| TIME TO SAY GOODBYE
Monday, October 31, 2022
I got an email from the ticket sellers and venue for last week’s concert – wanting feedback on whether we liked the venue, the service and the show. How do you respond effectively to that? Its questions were so disengaged from the reality of our experience, one none of us can brag about and one that none of us would have missed. Parts were difficult to hear, which had nothing to do with the sound system, and parts were painful to watch. I didn’t reply to that survey – I’d been working on this piece, which, as you can see, is too lengthy to plug into their form …
There are two ways to be moved by a concert.
The most likely and obvious would be the impact of a song’s lyrics and/or performance.
The other is a profound shift in emotions from our experience, not by what we saw, but by the emotional transition – we experienced that, the second kind.
As we left, everyone was talking – low, muffled, not about some superb rendering of a particular tune, but marvelling at the experience we had. By reading expressions on faces, you could tell that evening left a powerful imprint on everyone, perhaps with a wide variance.
Nobody asked for their money back or wished they’d been somewhere else.
We don’t always get what we pay for when we attend an event, see a movie, eat at restaurants, or watch a sports contest, and we go away disappointed, feeling we didn’t get our money’s worth. And we don’t hesitate to complain, explain, whine and bellyache.
Now, imagine the other extreme, where the music quality was poor, sometimes barely audible, and at moments embarrassing to watch. We got a different than usual experience – not unexpected for many of us, and one we wouldn’t trade at any price.
We were lucky to see him one more time, and for many like me, it was part ‘that night,’ part recalling his tunes I’d heard on radio and TV and ones I listened to at home on records and tapes. And in my first concert, at the Jubilee Auditorium in Calgary – my first concert, I was 17, and he was larger than life.

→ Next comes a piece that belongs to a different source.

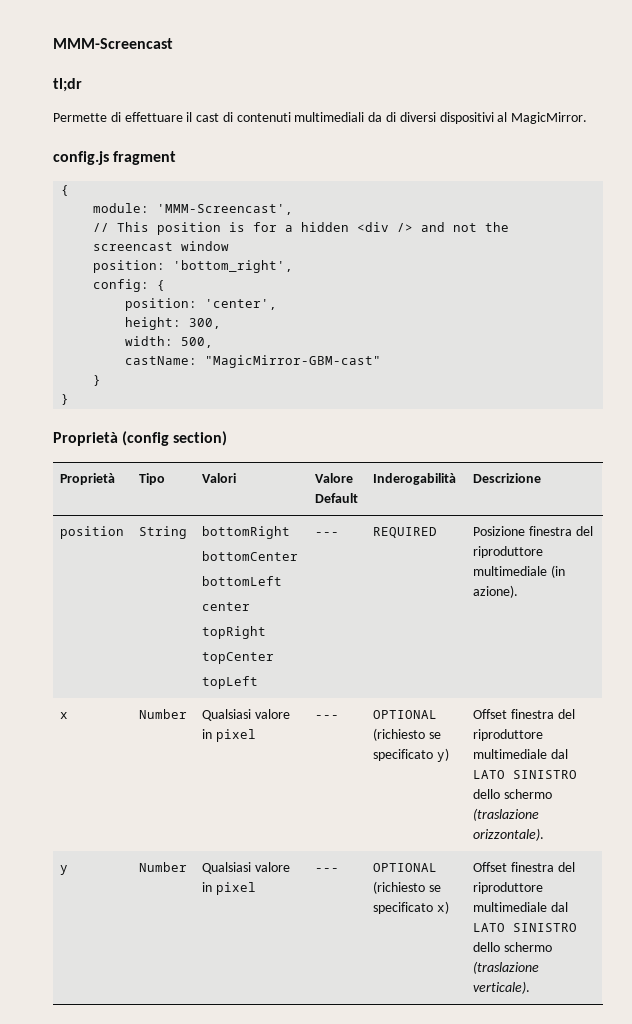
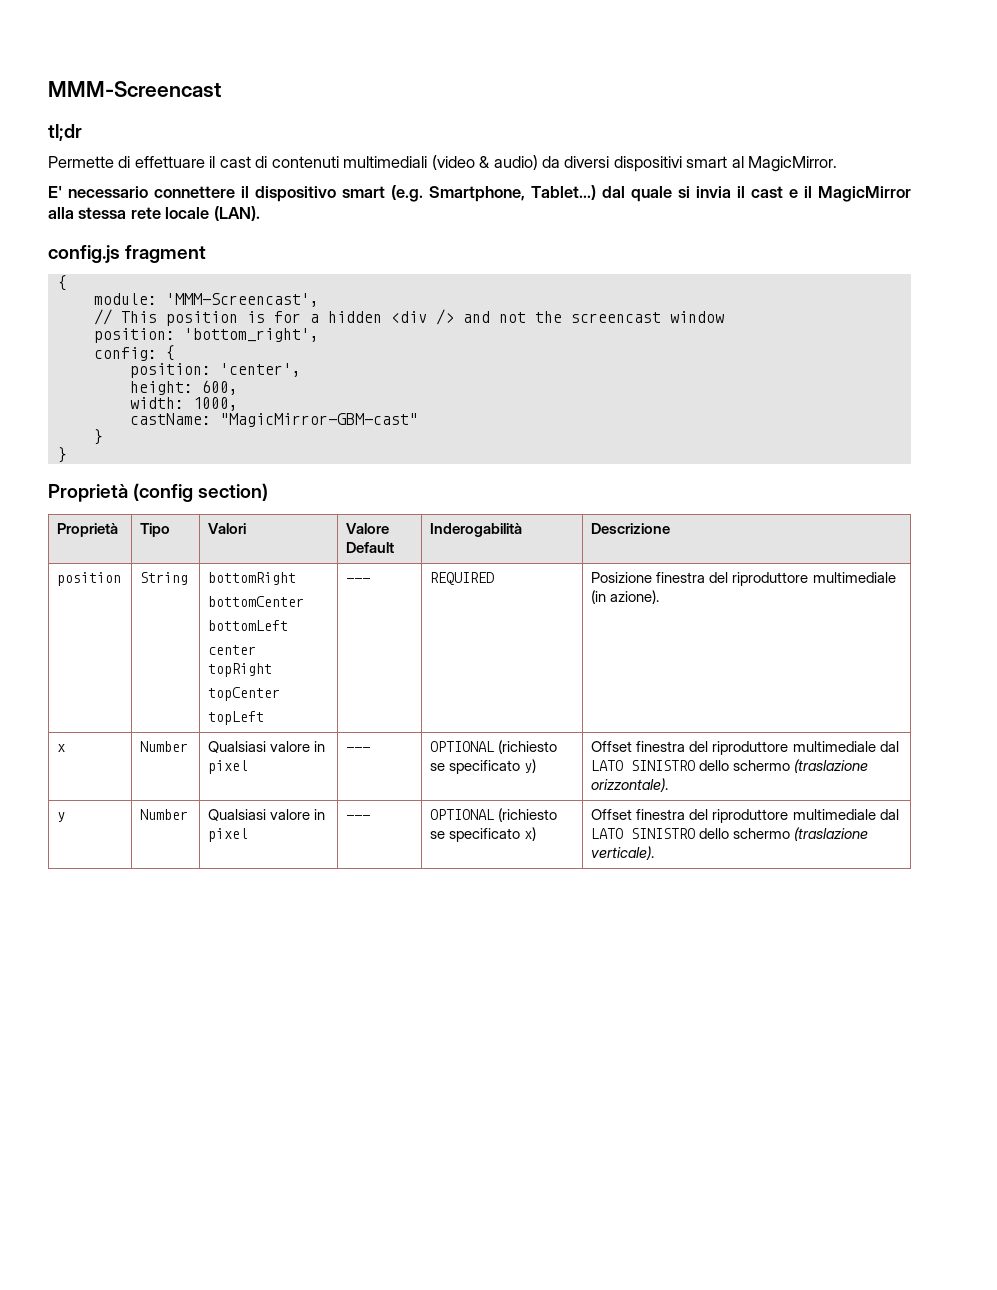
[368,112,397,122] da di -> [431,155,561,170] (video & audio) da
(494, 118) none -> [686,156,728,168] smart
(588, 118) none -> [48,185,911,202] [48,206,260,221] // E' necessario connettere il dispositivo smart (e.g. Smartphone, Tablet...) dal quale si invia il cast e il MagicMirror alla stessa rete locale (LAN).
[189,318,222,329] 300, -> [201,380,238,395] 600,
[181,337,214,348] 500, -> [192,397,238,411] 1000,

His audience sported signs of aging too. The tops of heads, looking across that audience from the stage, must have resembled looking out to sea, with waves and whitecaps – of grey hair, white hair, bald heads, wrinkly faces, and poor fashion choices. And a few curious under-50s. Most, our age-ish, many considerably older, or better stated: mostly with baby boomers. Some leading-edge, very old ones, but primarily later-stage boomers like us, everyone fondly recalling our misspent youth.
Many are, no doubt, amazed they survived so much societal change, sex, drugs, rock & roll, protest movements, Viet Nam era protests and atrocities, assassinations, riots and all kinds of troubles we nostalgically see as far less severe than recent threats to stability in the world.
Lightfoot’s rise to widespread fame came during a peak, a folk music revival-meets-top-40 world time, and he rode that popularity well but kept his head, made his life and living one of songwriting at home in Canada.
We were there last Wednesday to pay homage to arguably Canada’s finest poet, singer/songwriter, and recording artist from the same town that gave us writer Stephen Leacock and Group of Seven painter Franklin Carmichael. With his many awards and accolades, an Order of Canada among them, he’s like a weary old wild horse, ridden hard and put away wet too many times …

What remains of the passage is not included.